Stored records
• • • •
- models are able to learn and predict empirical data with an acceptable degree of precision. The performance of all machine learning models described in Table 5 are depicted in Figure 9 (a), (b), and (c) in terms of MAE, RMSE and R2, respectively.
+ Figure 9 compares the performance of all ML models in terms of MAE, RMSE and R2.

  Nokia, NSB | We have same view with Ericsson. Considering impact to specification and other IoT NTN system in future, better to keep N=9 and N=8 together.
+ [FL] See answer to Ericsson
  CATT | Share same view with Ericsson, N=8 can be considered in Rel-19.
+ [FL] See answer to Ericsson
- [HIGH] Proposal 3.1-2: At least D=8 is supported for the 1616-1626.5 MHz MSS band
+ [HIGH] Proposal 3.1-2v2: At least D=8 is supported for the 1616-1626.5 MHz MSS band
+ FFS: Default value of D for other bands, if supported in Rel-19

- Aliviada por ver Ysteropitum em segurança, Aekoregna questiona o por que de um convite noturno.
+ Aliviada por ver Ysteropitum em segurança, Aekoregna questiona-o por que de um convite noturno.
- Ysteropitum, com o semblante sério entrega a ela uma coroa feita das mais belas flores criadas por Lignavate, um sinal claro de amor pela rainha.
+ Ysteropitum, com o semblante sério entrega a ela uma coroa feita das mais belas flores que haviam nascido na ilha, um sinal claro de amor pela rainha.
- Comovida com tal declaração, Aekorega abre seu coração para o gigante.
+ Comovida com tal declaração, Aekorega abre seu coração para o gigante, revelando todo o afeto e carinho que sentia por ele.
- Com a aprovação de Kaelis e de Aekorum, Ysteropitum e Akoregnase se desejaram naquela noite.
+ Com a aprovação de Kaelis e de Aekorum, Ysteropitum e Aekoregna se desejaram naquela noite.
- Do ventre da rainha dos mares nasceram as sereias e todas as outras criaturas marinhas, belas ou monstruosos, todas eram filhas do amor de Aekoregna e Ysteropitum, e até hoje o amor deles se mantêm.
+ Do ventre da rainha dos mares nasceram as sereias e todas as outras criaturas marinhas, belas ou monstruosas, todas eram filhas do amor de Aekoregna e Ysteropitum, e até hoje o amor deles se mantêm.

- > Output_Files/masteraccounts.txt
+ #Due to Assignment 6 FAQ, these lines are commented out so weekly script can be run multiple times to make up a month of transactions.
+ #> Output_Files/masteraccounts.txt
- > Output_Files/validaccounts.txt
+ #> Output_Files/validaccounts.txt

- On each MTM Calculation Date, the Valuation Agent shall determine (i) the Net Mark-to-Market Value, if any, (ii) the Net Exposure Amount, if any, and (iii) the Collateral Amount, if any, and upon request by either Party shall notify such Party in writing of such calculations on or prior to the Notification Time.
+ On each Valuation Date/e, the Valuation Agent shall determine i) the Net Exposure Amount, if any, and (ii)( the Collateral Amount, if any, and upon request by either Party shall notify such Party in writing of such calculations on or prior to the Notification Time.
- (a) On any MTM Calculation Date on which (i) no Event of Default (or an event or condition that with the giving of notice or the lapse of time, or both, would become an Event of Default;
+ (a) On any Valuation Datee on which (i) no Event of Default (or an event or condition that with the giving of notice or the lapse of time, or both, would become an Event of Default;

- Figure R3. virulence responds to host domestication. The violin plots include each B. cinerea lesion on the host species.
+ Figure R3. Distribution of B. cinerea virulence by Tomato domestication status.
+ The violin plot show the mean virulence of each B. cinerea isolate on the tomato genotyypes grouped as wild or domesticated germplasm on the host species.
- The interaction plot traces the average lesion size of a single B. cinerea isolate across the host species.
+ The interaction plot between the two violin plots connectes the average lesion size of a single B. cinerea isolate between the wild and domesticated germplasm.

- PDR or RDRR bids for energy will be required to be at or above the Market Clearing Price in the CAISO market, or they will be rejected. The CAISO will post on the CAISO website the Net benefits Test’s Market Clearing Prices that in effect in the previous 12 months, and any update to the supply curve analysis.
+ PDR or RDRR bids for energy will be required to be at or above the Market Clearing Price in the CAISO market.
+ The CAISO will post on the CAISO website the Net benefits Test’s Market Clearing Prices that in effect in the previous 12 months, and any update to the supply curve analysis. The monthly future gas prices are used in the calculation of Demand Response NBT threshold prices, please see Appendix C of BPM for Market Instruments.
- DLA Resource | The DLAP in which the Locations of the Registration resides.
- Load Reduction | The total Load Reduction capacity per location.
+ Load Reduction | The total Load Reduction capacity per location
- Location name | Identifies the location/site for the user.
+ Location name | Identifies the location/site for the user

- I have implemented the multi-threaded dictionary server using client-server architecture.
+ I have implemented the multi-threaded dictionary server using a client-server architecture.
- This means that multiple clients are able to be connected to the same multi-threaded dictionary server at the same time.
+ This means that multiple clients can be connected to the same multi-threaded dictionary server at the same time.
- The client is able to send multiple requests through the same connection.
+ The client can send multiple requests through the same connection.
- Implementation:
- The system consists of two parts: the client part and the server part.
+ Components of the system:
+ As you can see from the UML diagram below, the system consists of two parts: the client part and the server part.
• • • •
Assignment: Begin with the line that contains "- The system" and print each line exactly until the data ends, including the last line.

Exercise solution:
- The system consists of two parts: the client part and the server part.
+ Components of the system:
+ As you can see from the UML diagram below, the system consists of two parts: the client part and the server part.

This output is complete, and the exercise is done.